The Carbuertor Throttle is Held in the Full Open Position Until the Engine is Started and Running, then the Governor and Spring Work together to Keep the Engine RPMs to the Desired Setting.
The Following is an Explaination on How the Governor System on Small Engines Function.
>>The Governor System behaves like an Unending Tug of War between One of Two Governor Springs, which Pull the Throttle Toward the Open Position, and a Spinning Crankshaft, which Tries to Close the Throttle.
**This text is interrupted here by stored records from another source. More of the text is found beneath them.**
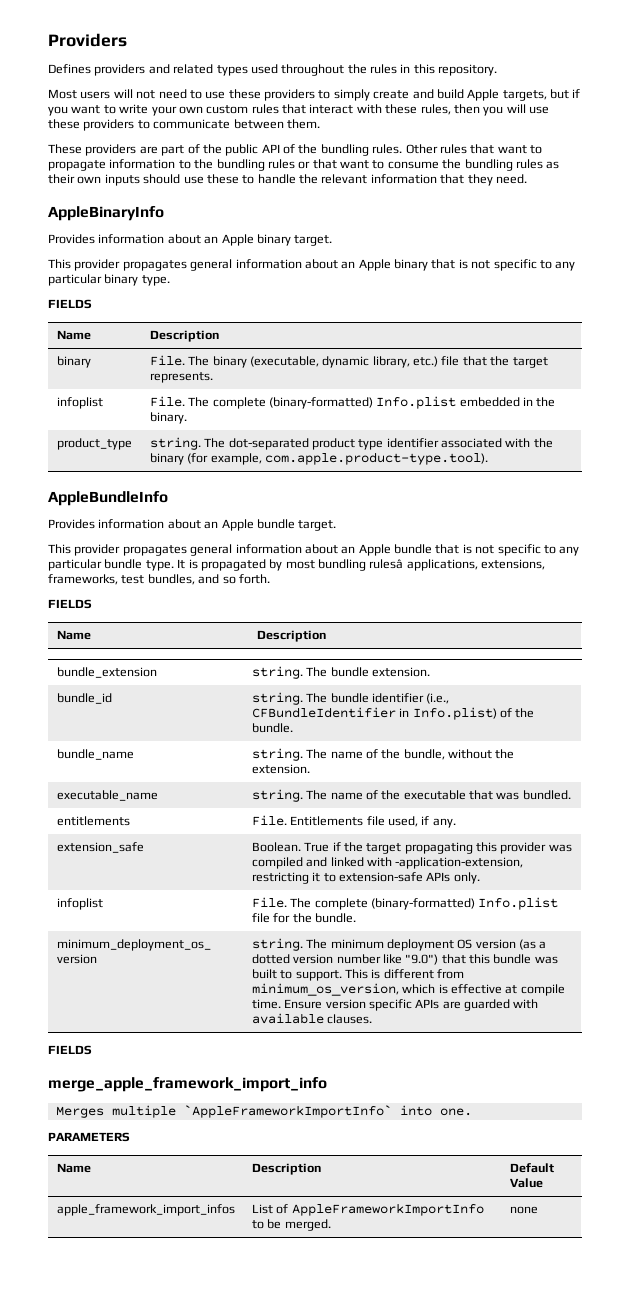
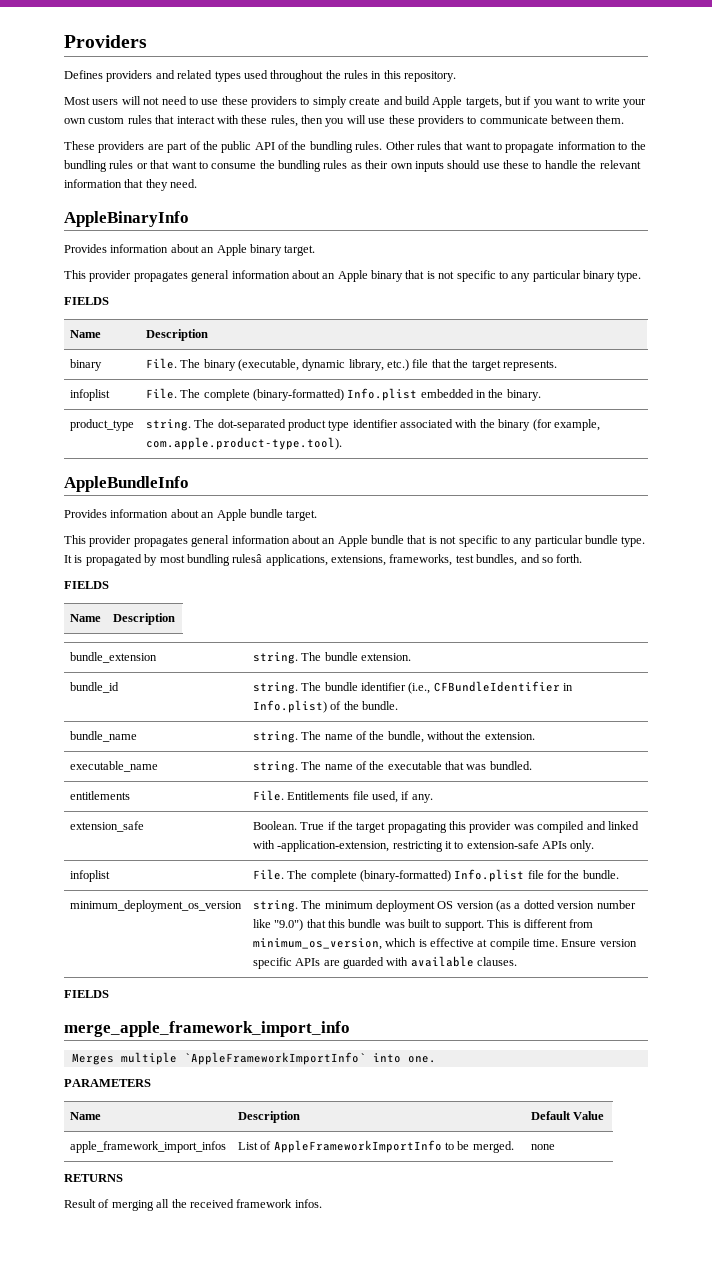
+ RETURNS
+ Result of merging all the received framework infos.

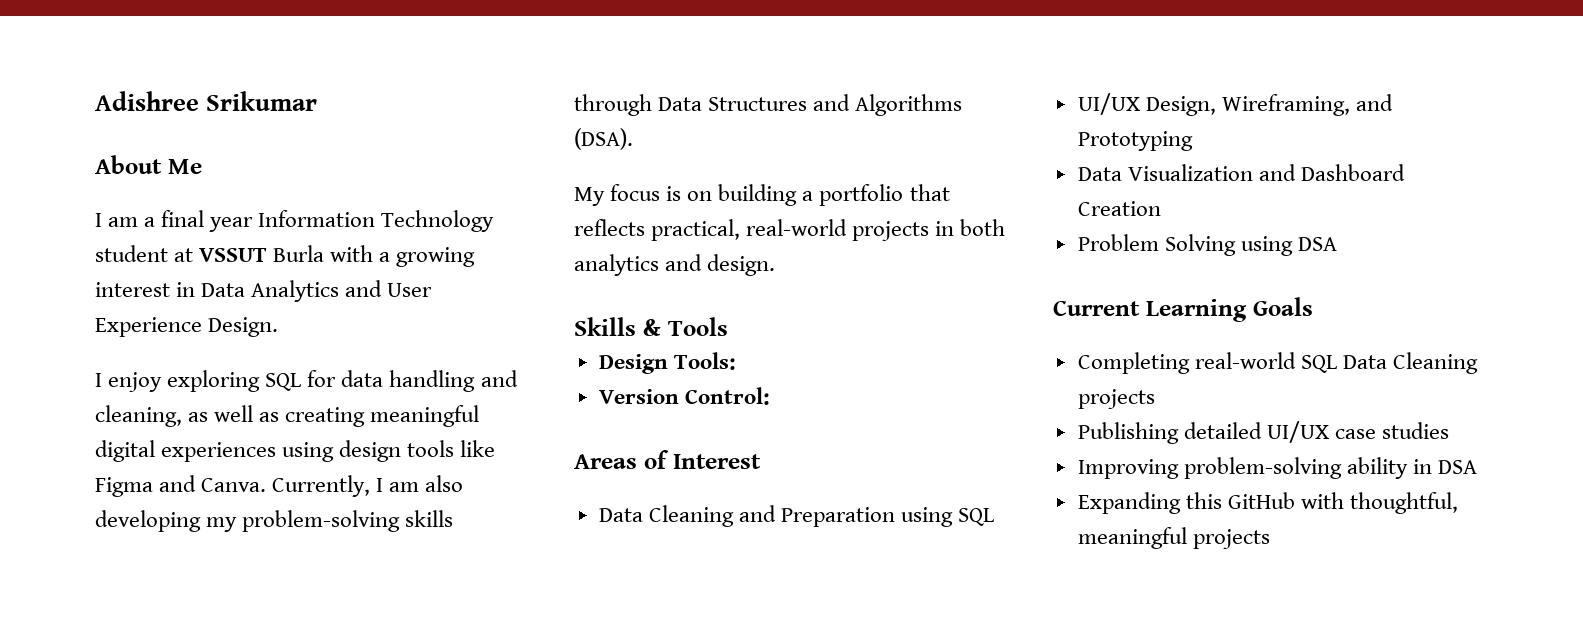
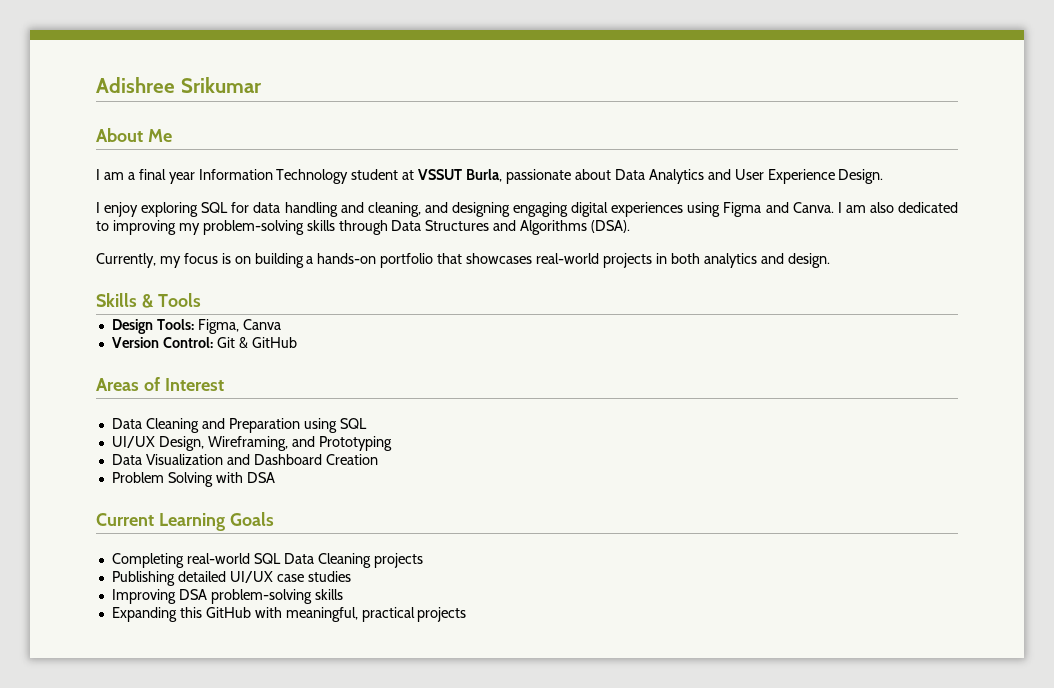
- I am a final year Information Technology student at VSSUT Burla with a growing interest in Data Analytics and User Experience Design.
+ I am a final year Information Technology student at VSSUT Burla, passionate about Data Analytics and User Experience Design.
- I enjoy exploring SQL for data handling and cleaning, as well as creating meaningful digital experiences using design tools like Figma and Canva.
+ I enjoy exploring SQL for data handling and cleaning, and designing engaging digital experiences using Figma and Canva.
- Currently, I am also developing my problem-solving skills through Data Structures and Algorithms (DSA).
+ I am also dedicated to improving my problem-solving skills through Data Structures and Algorithms (DSA).
- My focus is on building a portfolio that reflects practical, real-world projects in both analytics and design.
+ Currently, my focus is on building a hands-on portfolio that showcases real-world projects in both analytics and design.
- Design Tools:
+ Design Tools: Figma, Canva
- Version Control:
+ Version Control: Git & GitHub
- Problem Solving using DSA
+ Problem Solving with DSA
- Improving problem-solving ability in DSA
+ Improving DSA problem-solving skills
- Expanding this GitHub with thoughtful, meaningful projects
+ Expanding this GitHub with meaningful, practical projects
When the Load on the Engine Increases - a Typical Example is when you Move your Running Lawn Mower from the Driveway to the Grass - Crankshaft Revolutions Drop. But the Governor Spring is Still Tugging, Causing the Throttle Plate to Open. In Response, a Larger Volume of Air-Fuel Mixture Enters the Carburetor, Increasing Engine Speed to Compensate for the Increased Load. The Crankshaft Speeds Up, and the Tug of War Resumes, until a New Equilibrium is Achieved. With Each Change in Load, the Tension Between the Governor Spring and the Load Brings about a New Equilibrium, known as the Engine's Governed Speed. Neither Side Wins until the Engine is Shut Off. At that Point, without the Crankshaft Spinning, the Governor Spring Pulls the Throttle to the Wide-Open Position. Two Types of Governors are Common on Small Engines - Mechanical and Pneumatic.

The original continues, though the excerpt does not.